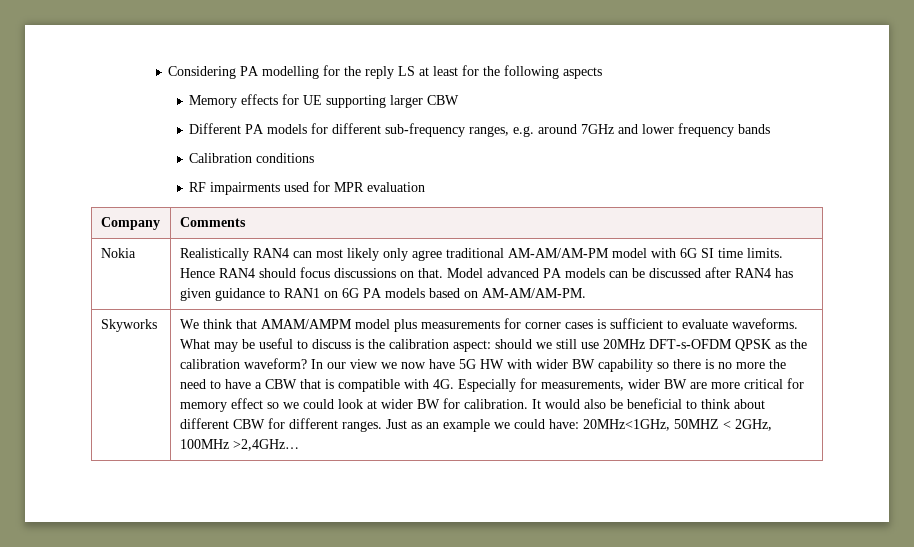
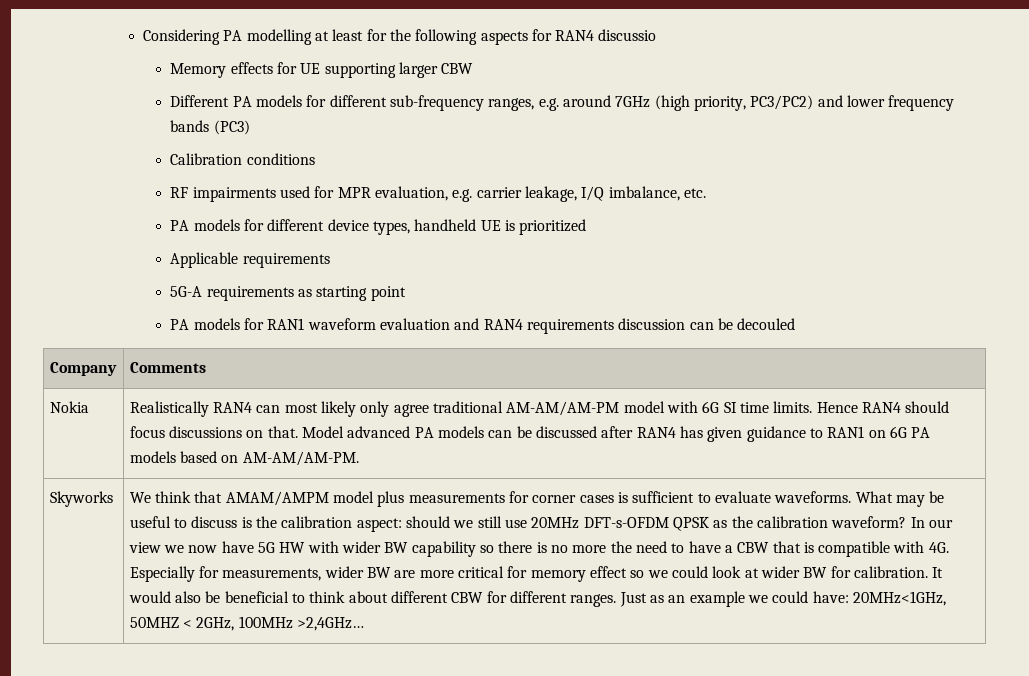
- Considering PA modelling for the reply LS at least for the following aspects
+ Considering PA modelling at least for the following aspects for RAN4 discussio
- Different PA models for different sub-frequency ranges, e.g. around 7GHz and lower frequency bands
+ Different PA models for different sub-frequency ranges, e.g. around 7GHz (high priority, PC3/PC2) and lower frequency bands (PC3)
- RF impairments used for MPR evaluation
+ RF impairments used for MPR evaluation, e.g. carrier leakage, I/Q imbalance, etc.
+ PA models for different device types, handheld UE is prioritized
+ Applicable requirements
+ 5G-A requirements as starting point
+ PA models for RAN1 waveform evaluation and RAN4 requirements discussion can be decouled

* * * * *

Problem requirements → Every line from the one holding "UE is prioritized" through the final line of the listing must be echoed exactly; leave out all other lines.

Task response →
+ PA models for different device types, handheld UE is prioritized
+ Applicable requirements
+ 5G-A requirements as starting point
+ PA models for RAN1 waveform evaluation and RAN4 requirements discussion can be decouled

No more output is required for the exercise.